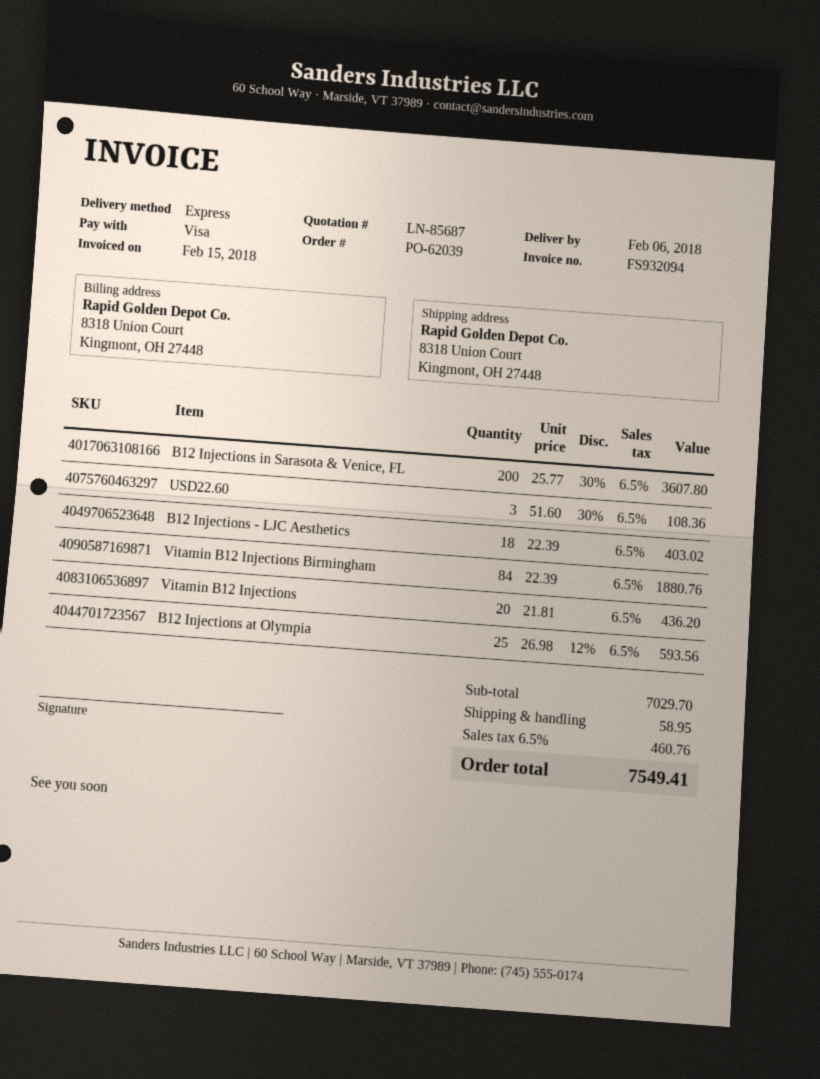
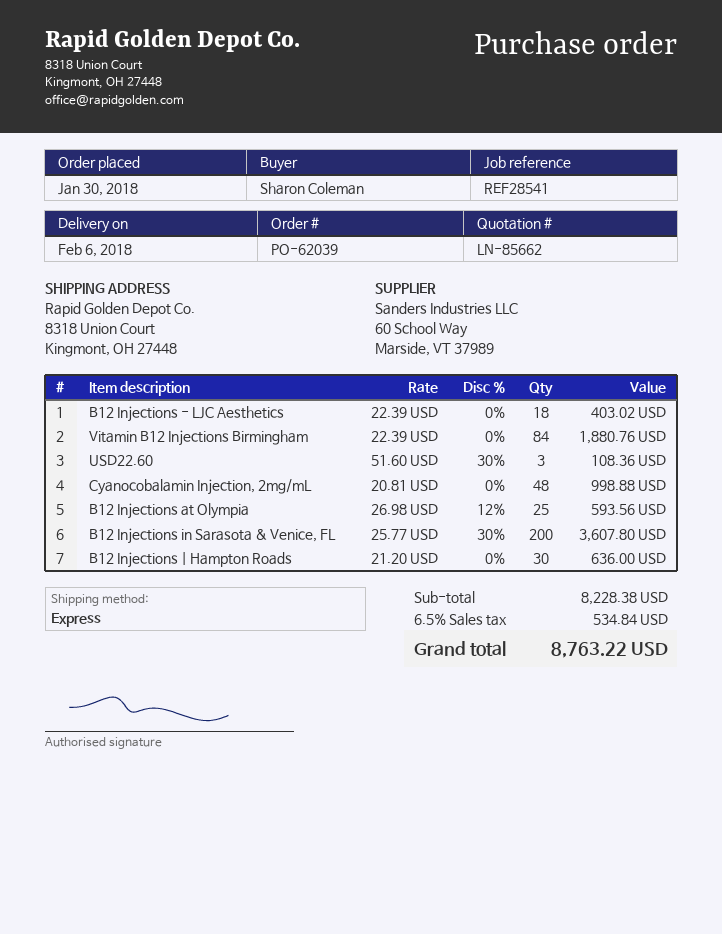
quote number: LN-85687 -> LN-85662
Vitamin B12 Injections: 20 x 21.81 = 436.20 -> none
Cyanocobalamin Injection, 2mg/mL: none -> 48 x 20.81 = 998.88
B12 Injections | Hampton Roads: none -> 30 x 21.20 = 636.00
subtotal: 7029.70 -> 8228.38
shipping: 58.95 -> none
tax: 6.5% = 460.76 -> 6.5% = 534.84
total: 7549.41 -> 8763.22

::::

ACTION ITEM: Copy every line in the listing above where the string "none" turns up.

ANSWER SPACE:
Vitamin B12 Injections: 20 x 21.81 = 436.20 -> none
Cyanocobalamin Injection, 2mg/mL: none -> 48 x 20.81 = 998.88
B12 Injections | Hampton Roads: none -> 30 x 21.20 = 636.00
shipping: 58.95 -> none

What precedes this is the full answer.